By on Thursday, January 23rd, 2014 at 12:35 am

Chang-Rae Lee reads from his new novel ON Such a Full Sea

Two decades ago, the Barnes & Noble Discover New Writers program selected Chang-Rae Lee for his 1995 novel Native Speaker, helping launch his career as a novelist. Earlier this month he released his fifth novel, On Such a Full Sea. He read from the book at the 82nd Street Barnes & Noble before answering audience questions.

On Such a Full Sea has been described as a dystopian novel, a term Lee shies away from. The novel is set in B-Mor, a future version of Baltimore where the American government has begun resettling Chinese refugees escaping polluted villages. In this sense, it is a dystopian novel, Lee admits. Still, he never imagined writing a novel of the genre. It was never part of the original concept.
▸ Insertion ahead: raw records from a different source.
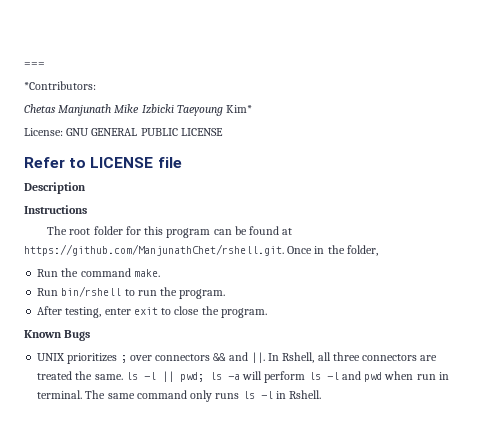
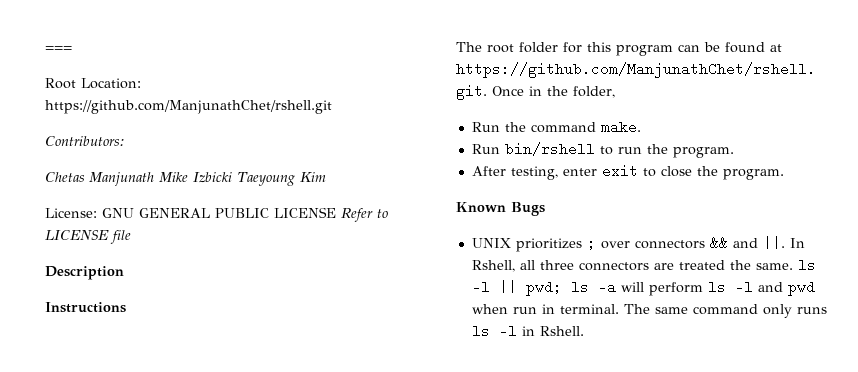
[24,81,96,90] *Contributors: -> [45,78,141,89] [45,100,332,114] [45,136,125,146] Root Location: https://github.com/ManjunathChet/rshell.git // Contributors:
[226,105,253,113] Kim* -> [299,172,326,182] Kim
(223, 132) // -> (336, 212) none

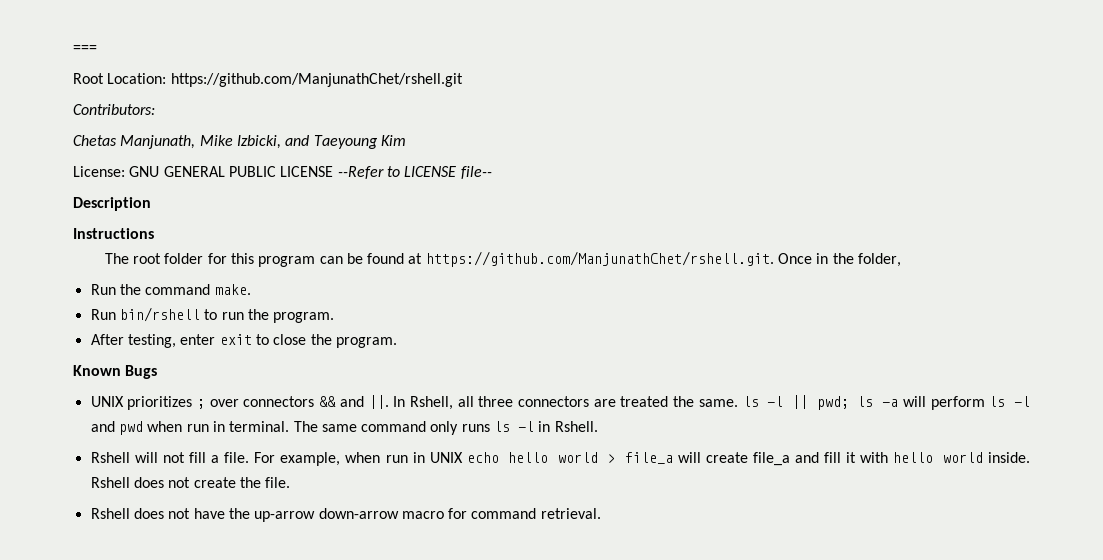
[89,172,232,186] Manjunath Mike Izbicki -> [120,135,310,149] Manjunath, Mike Izbicki, and
[341,208,373,222] Refer -> [337,166,384,179] --Refer
[110,230,131,244] file -> [460,166,492,179] file--
(584, 331) none -> [90,452,1030,466] [90,477,291,488] [90,508,601,522] // Rshell will not fill a file. For example, when run in UNIX echo hello world > file_a will create file_a and fill it with hello world inside. Rshell does not create the file. // Rshell does not have the up-arrow down-arrow macro for command retrieval.

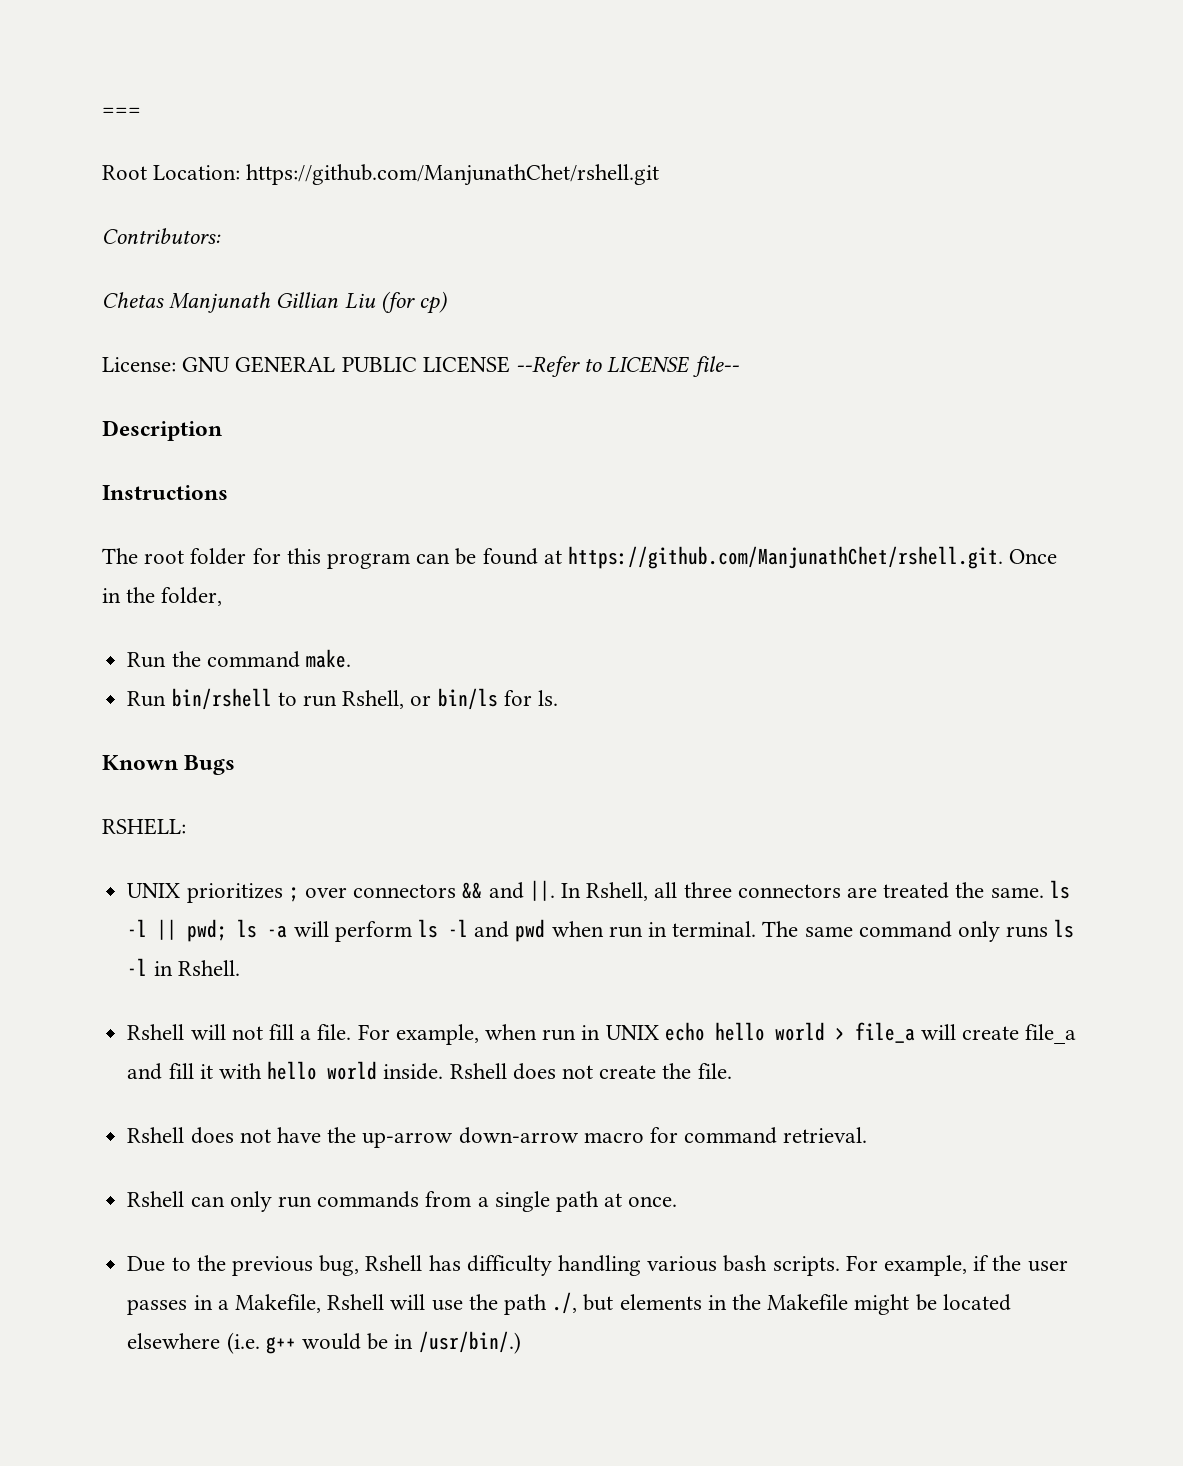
[120,135,406,149] Manjunath, Mike Izbicki, and Taeyoung Kim -> [169,291,448,314] Manjunath Gillian Liu (for cp)
[247,309,335,323] [90,334,397,348] the program. // After testing, enter exit to close the program. -> [342,688,558,710] Rshell, or bin/ls for ls.
(158, 372) none -> [102,818,186,835] // RSHELL:
(601, 513) none -> [127,1191,678,1212] [127,1255,1068,1276] [127,1292,1011,1315] [127,1331,521,1354] // Rshell can only run commands from a single path at once. // Due to the previous bug, Rshell has difficulty handling various bash scripts. For example, if the user passes in a Makefile, Rshell will use the path ./, but elements in the Makefile might be located elsewhere (i.e. g++ would be in /usr/bin/.)

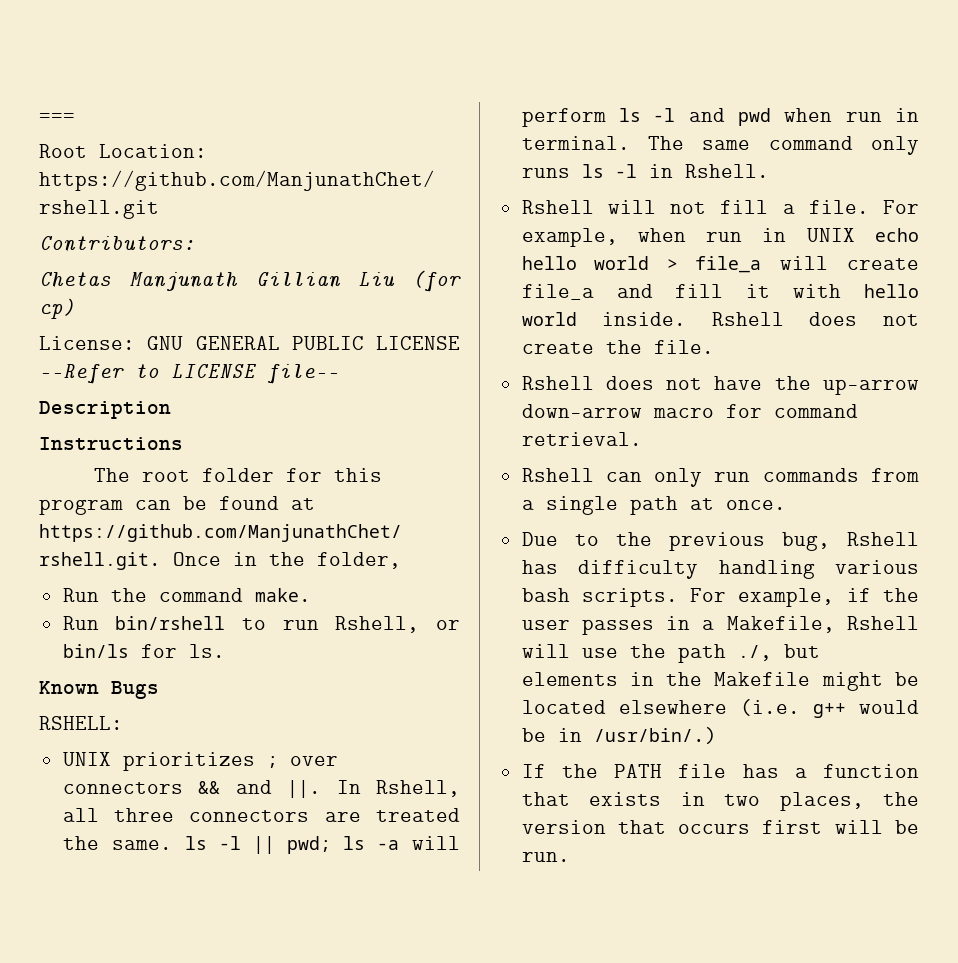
(521, 1342) none -> [521,764,919,778] [521,792,919,811] [521,820,919,834] [521,852,570,862] // If the PATH file has a function that exists in two places, the version that occurs first will be run.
The first idea for the settlement of B-Mor came to him while riding on the train between Washington and New York. The Northeast corridor line passes through some of the more decrepit neighborhoods in cities like Baltimore and Philadelphia. At the time he had been researching Chinese factory communities for a social fabric novel set there when he arrived at the the idea of repopulating these post-industrial American cities.
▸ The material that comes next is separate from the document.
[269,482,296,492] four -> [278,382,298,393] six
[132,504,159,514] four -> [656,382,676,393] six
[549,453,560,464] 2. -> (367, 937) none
The result is what Lee calls a strange immigrant novel. The basic premise though is incompatible with contemporary American immigration policy. Placing the novel in the future solved the practical problem. Suddenly he found himself writing a dystopian novel, a prospect he described as “a little scary.”
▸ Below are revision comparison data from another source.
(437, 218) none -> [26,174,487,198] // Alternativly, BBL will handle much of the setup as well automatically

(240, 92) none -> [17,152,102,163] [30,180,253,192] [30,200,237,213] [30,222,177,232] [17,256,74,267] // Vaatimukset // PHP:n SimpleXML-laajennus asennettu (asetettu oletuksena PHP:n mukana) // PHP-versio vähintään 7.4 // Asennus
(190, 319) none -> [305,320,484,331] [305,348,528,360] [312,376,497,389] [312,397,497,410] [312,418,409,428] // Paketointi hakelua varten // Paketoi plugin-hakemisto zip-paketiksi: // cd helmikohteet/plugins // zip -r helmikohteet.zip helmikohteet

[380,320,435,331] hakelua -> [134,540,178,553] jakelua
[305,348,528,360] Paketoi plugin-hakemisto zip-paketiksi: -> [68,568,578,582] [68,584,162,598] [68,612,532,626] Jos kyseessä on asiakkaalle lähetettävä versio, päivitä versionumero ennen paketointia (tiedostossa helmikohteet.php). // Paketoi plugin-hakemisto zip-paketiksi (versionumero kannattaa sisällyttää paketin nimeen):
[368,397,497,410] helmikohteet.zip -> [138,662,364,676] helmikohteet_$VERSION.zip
He reads from a passage where protagonist Fan is swimming around in the tank of a vast fish farm. In this future, the Chinese immigrants of B-Mor grow vegetables and farm fish for the elite. They live within a protected walled city. Ultimately though this is an adventure tale, and Lee says, “I found myself floating away.”

The narrative is first person plural, an unexpected choice for a dystopian novel. He says the narrative voice was something he started with early on in the process. The choice to use the plural is a way to capture collective voice of B-Mor, the people Fan leaves behind. Ultimately her journey is about leaving a safe place behind, even if that place is faulted.

Lee had an interest in writing about a kind of planned community, and B-Mor is just that. The collective voice represents that community, and their internalization of Fan’s adventures. The plural first person allowed for intimacy and distance in unique places; its impossible to ever really know exactly what Fan is thinking, but the collective voice can speculate and wish and hope.

Though there are moments that might seem as though On Such a Full Sea enters into the dystopian tradition, Lee says he specifically avoided reading up on similar novels. Certainly he has read the classics, especially Ray Bradbury, but mostly years ago while in school. “I don’t want models,” he says of other books, and suggests even that using the plural first person voice was a protest against the tradition.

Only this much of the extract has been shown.